◆ Task statement:
Check each line of the entries for "TOWBAR" and report the ones that have it.

◆ Given data:
----

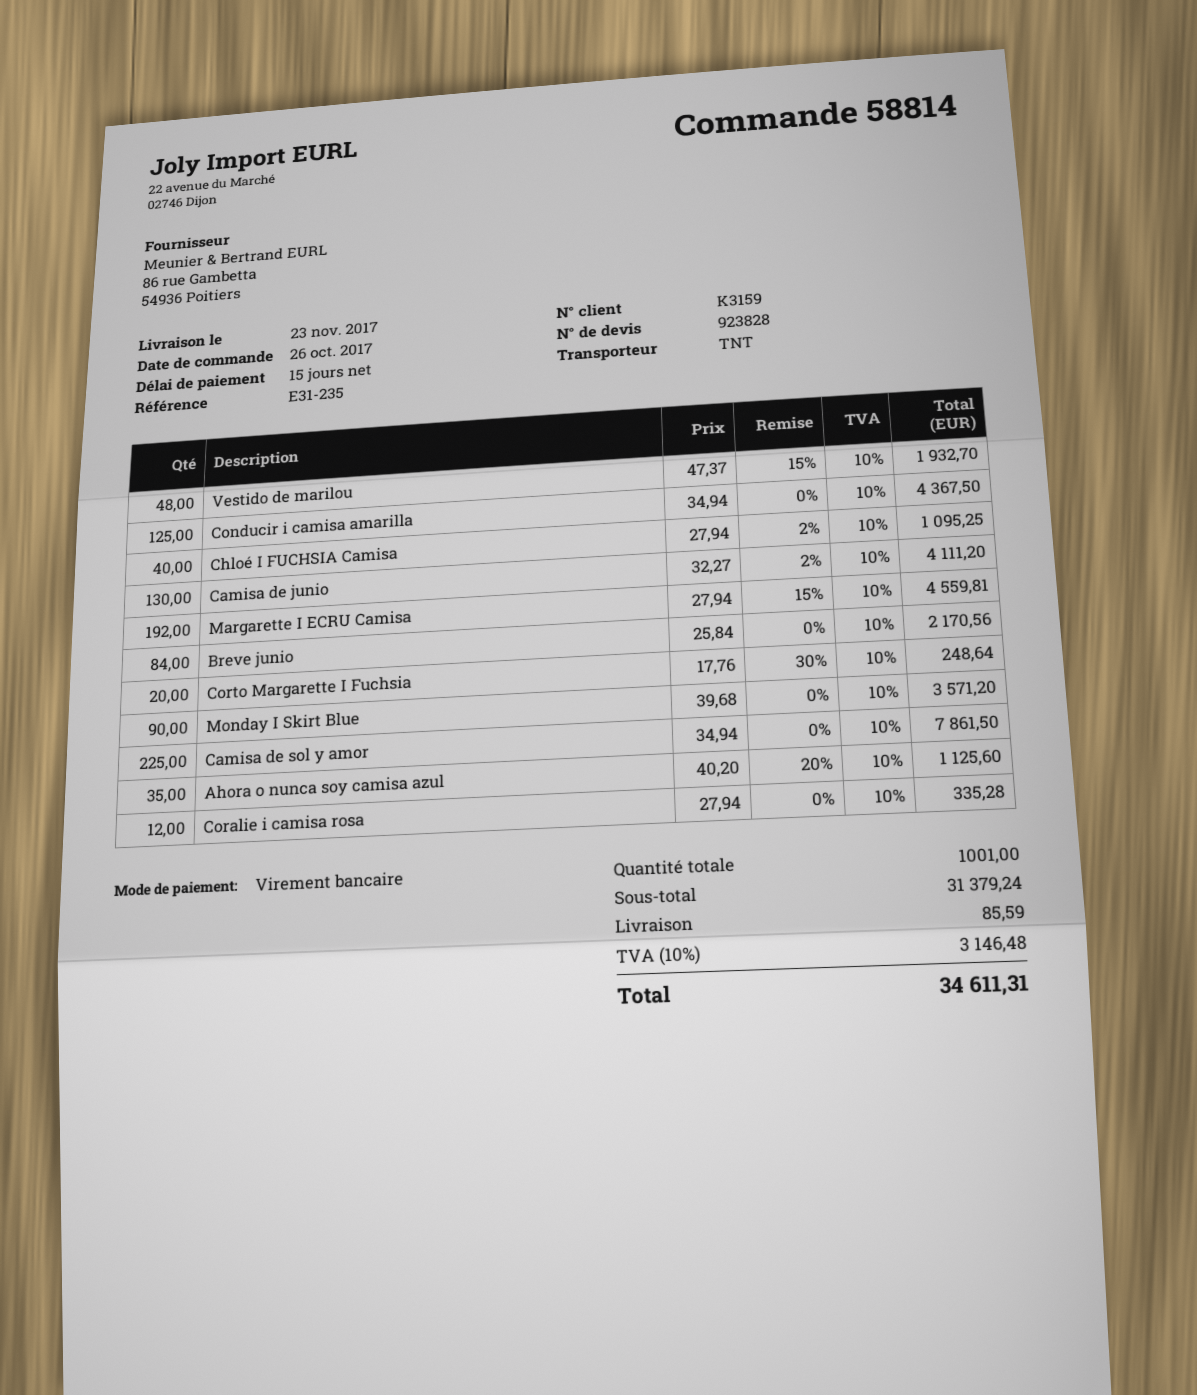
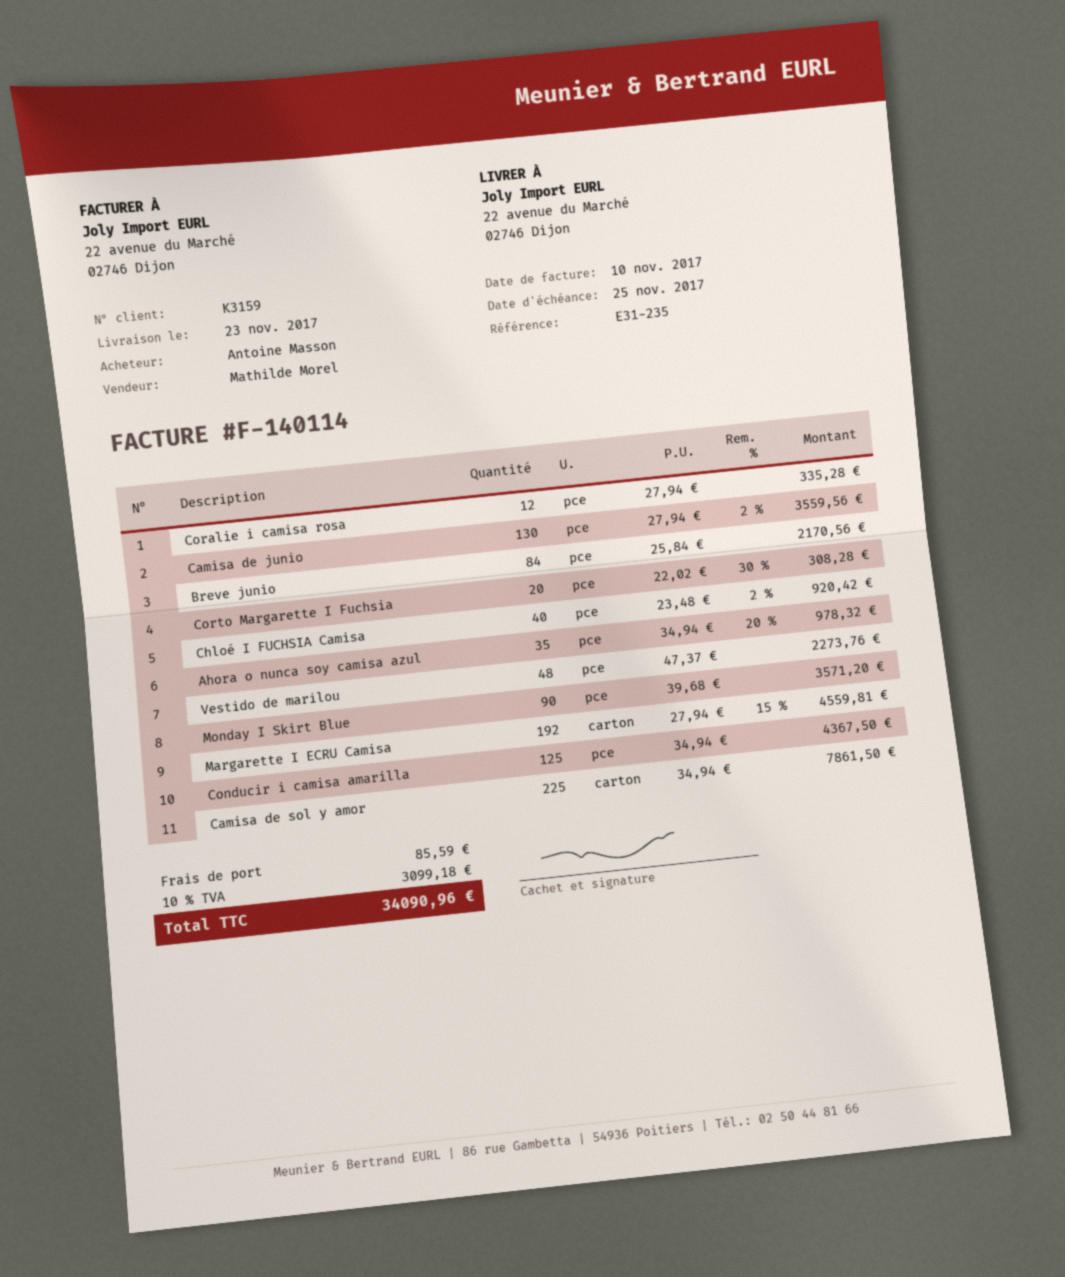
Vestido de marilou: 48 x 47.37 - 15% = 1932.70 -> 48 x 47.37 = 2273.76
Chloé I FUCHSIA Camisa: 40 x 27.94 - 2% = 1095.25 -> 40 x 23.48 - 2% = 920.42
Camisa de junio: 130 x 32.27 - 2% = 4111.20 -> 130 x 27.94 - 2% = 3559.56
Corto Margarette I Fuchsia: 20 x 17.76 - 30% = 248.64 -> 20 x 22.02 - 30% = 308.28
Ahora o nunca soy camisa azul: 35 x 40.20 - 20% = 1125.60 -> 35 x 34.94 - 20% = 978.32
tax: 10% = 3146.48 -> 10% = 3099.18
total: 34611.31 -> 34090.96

----

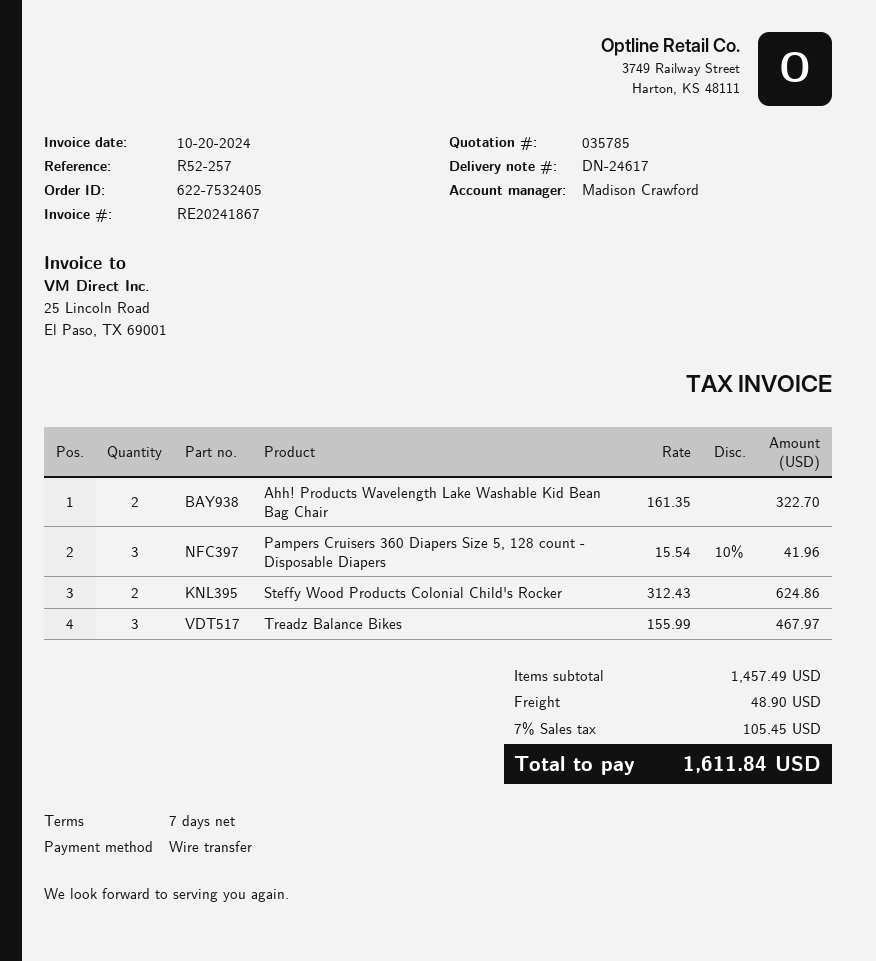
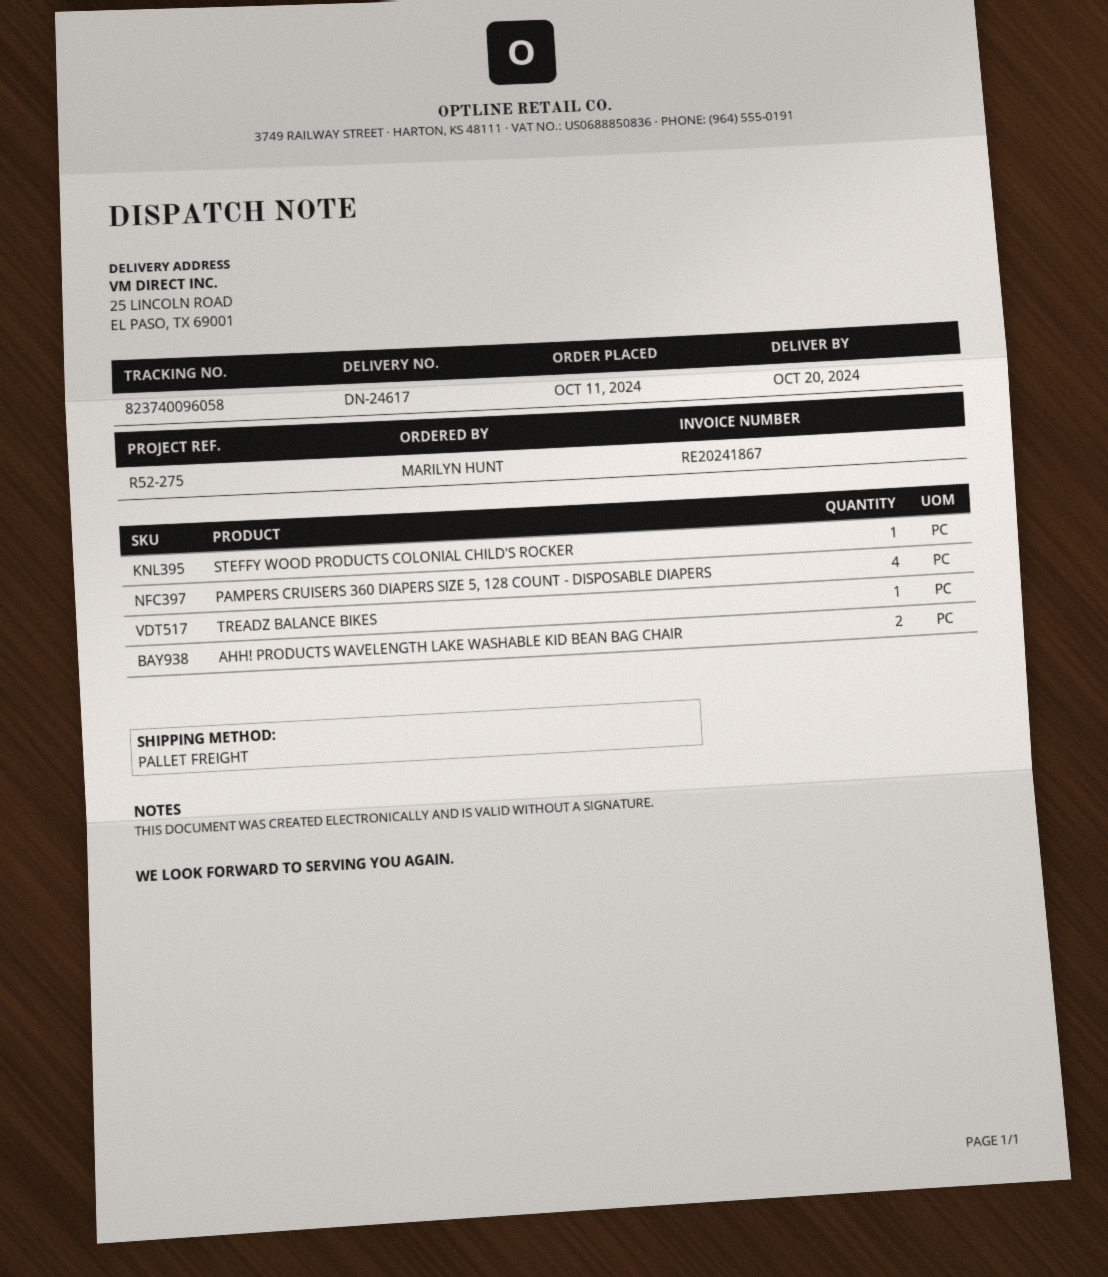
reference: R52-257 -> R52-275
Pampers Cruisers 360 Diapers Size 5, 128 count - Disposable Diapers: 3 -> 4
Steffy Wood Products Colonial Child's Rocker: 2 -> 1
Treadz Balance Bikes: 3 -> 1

----

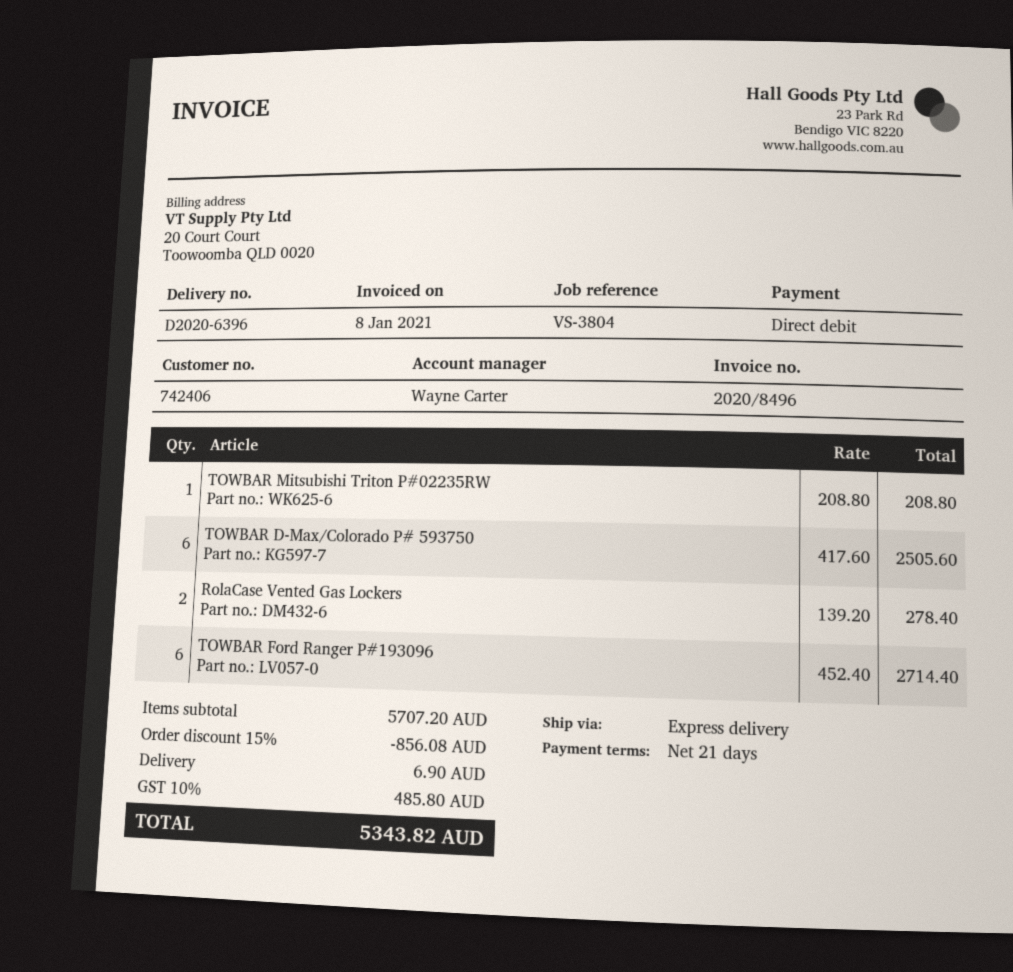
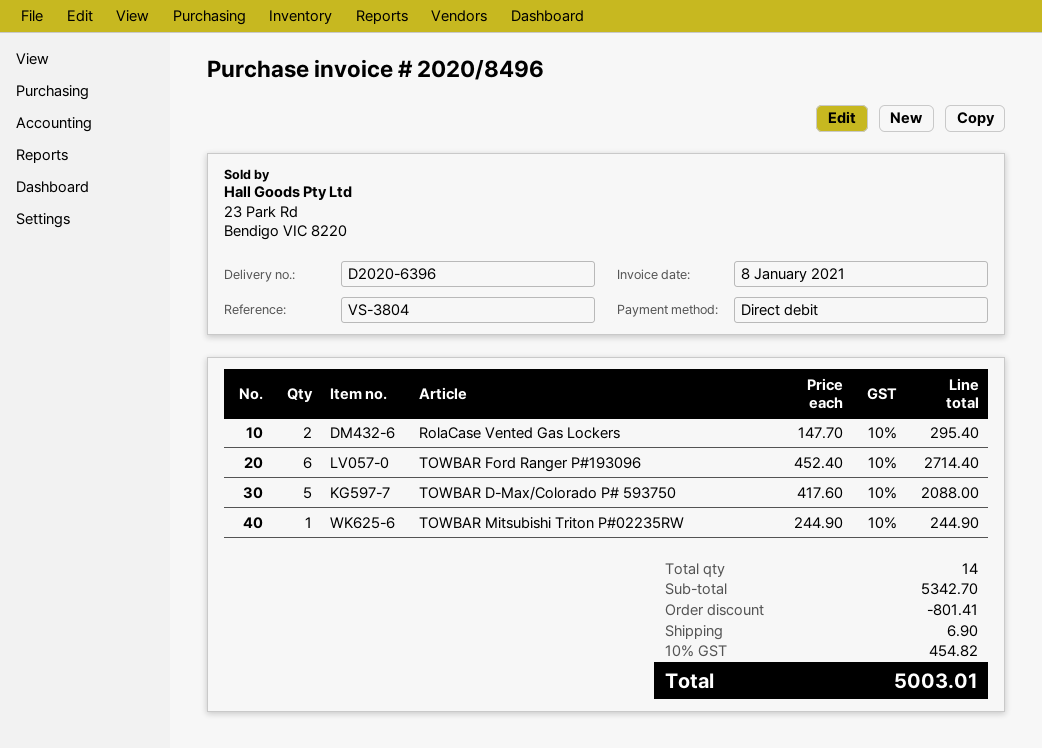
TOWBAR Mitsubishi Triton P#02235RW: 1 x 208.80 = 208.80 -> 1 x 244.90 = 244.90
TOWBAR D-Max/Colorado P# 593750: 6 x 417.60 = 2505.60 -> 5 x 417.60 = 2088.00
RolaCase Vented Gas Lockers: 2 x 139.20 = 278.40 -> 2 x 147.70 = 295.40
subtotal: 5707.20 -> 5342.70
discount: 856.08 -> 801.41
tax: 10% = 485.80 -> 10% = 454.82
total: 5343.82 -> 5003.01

----

◆ Expected answer:
TOWBAR Mitsubishi Triton P#02235RW: 1 x 208.80 = 208.80 -> 1 x 244.90 = 244.90
TOWBAR D-Max/Colorado P# 593750: 6 x 417.60 = 2505.60 -> 5 x 417.60 = 2088.00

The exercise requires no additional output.